Britain was braced yesterday for its worst storm in a decade, with heavy rain and winds of more than 130kph set to batter the south of the country.
The Met Office national weather center warned of falling trees, damage to buildings and disruption to power supplies and transport when the storm hits overnight.
Between 20mm to 40mm of rain was predicted to fall within six to nine hours starting yesterday evening, likely leading to localized flooding, the Met Office said.
It was set to be followed by widespread gusts of between 100kph and 130kph an hour across southern England and south Wales today, with winds reaching more than 130kph in some areas.
The Met Office has issued an “amber” wind warning for the region, the third highest in a four-level scale.
Similar wind strengths were last seen in Britain in March 2008, but forecaster Helen Chivers said the expected damage was more comparable with a storm seen in October 2002.
“This is what we would term a major winter storm, the sort of storm you would see in January,” she said.
“It’s obviously coming in the autumn and the impact could be high because the leaves are still on the trees and the ground has more water in it”, meaning a higher likelihood of flooding and of trees coming down.”
Comparisons have been made with the “Great Storm” in October 1987, which left 18 people dead in Britain and four in France. It felled 15 million trees and caused damage worth more than ￡1 billion (US$1.6 billion at current exchange rates) as winds blew up to 185kph, 151kph in London.

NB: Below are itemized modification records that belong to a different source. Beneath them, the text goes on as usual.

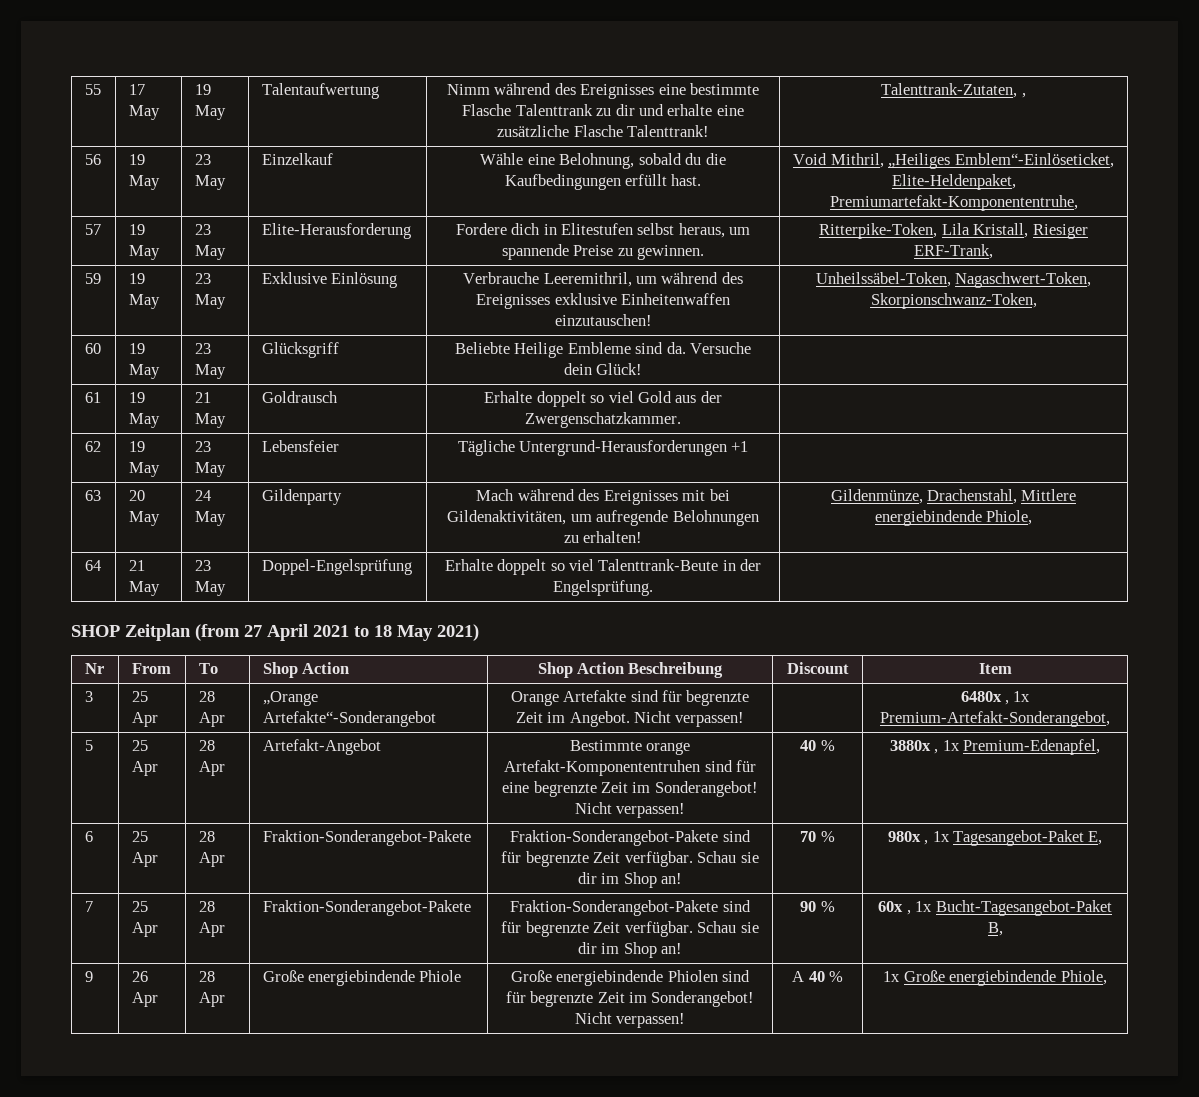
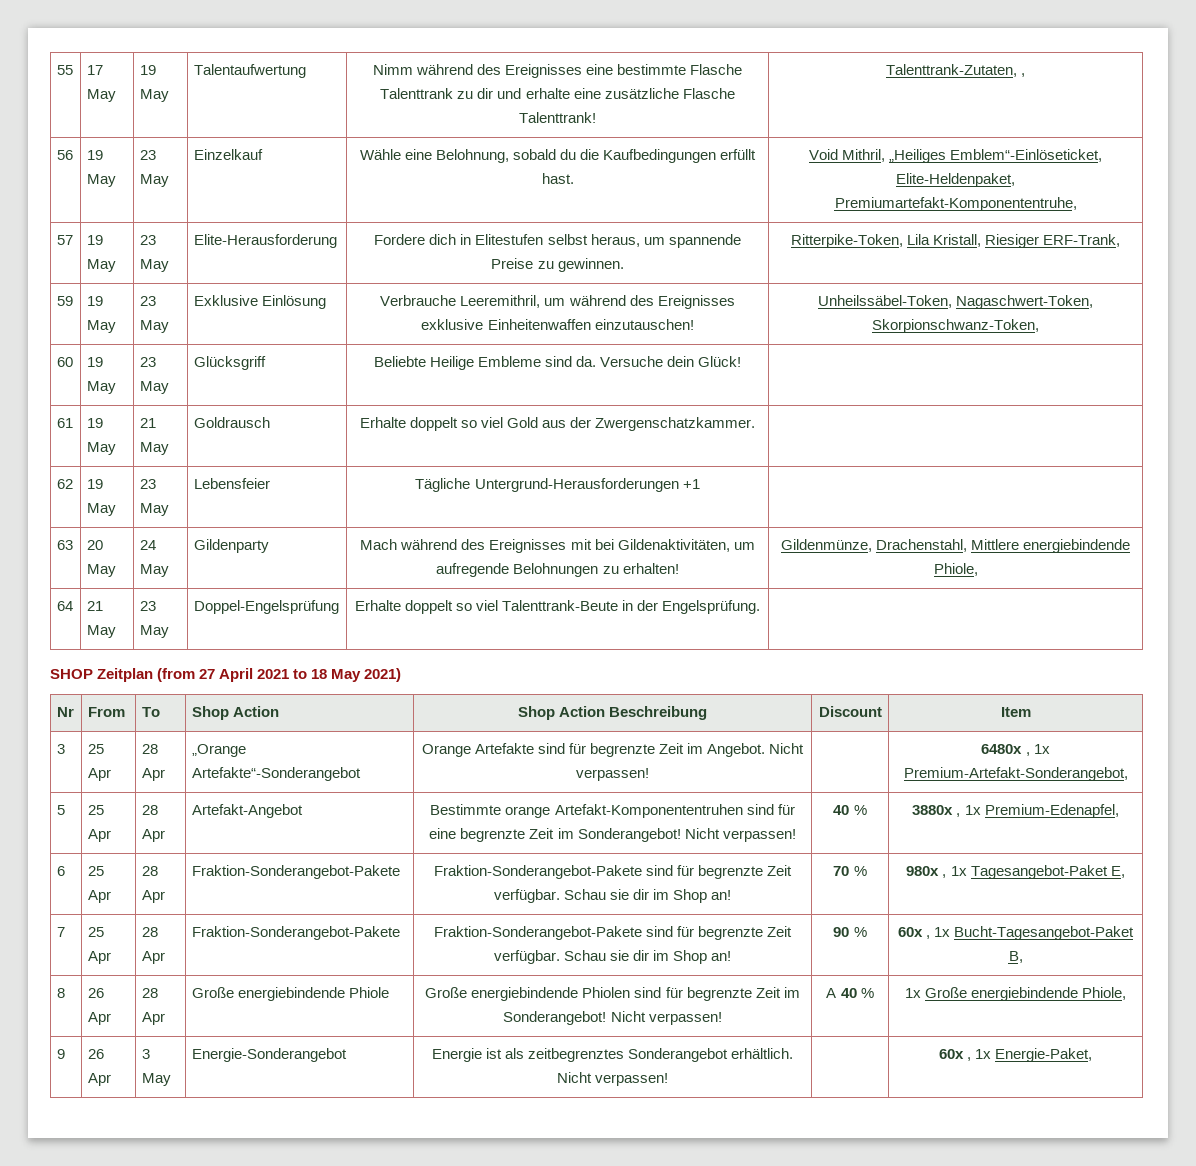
[84,971,93,982] 9 -> [56,988,65,998] 8
(1107, 977) none -> [56,1049,65,1059] [87,1049,104,1059] [87,1073,111,1086] [141,1049,150,1059] [141,1073,171,1086] [191,1048,347,1062] [431,1048,794,1062] [556,1072,669,1086] [938,1048,1093,1062] // 9 | 26 Apr | 3 May | Energie-Sonderangebot | Energie ist als zeitbegrenztes Sonderangebot erhältlich. Nicht verpassen! | | 60x , 1x Energie-Paket,

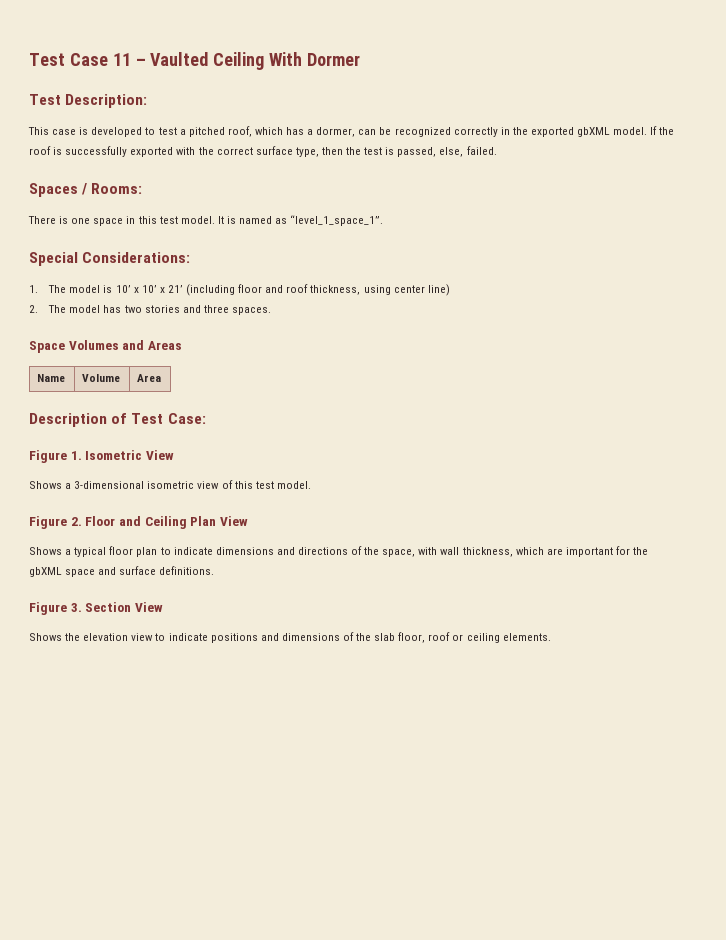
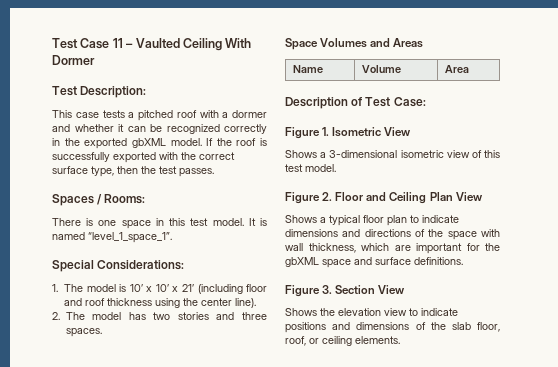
[79,126,356,137] is developed to test a pitched roof, which has a dormer, -> [102,110,267,121] [52,124,124,132] tests a pitched roof with a dormer and whether it
[385,146,497,157] is passed, else, failed. -> [179,168,214,177] passes.
[275,218,288,224] as -> (85, 236) none
[310,284,450,296] thickness, using center line) -> [107,298,257,308] thickness using the center line).
[382,549,416,557] space, -> [447,231,477,240] space
[428,632,451,641] roof -> [285,336,306,346] roof,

Veteran weather forecaster Michael Fish said yesterday’s storm was unlikely to be as severe, although his comments will be taken with a pinch of salt in Britain.
Fish was the BBC’s main television weatherman in 1987, but infamously denied that a major storm was on its way just hours before it hit.
This year’s storm has been named St Jude after the patron saint of lost causes, whose feast day is today.
It is likely to affect northern France before heading off towards Denmark, Chivers said.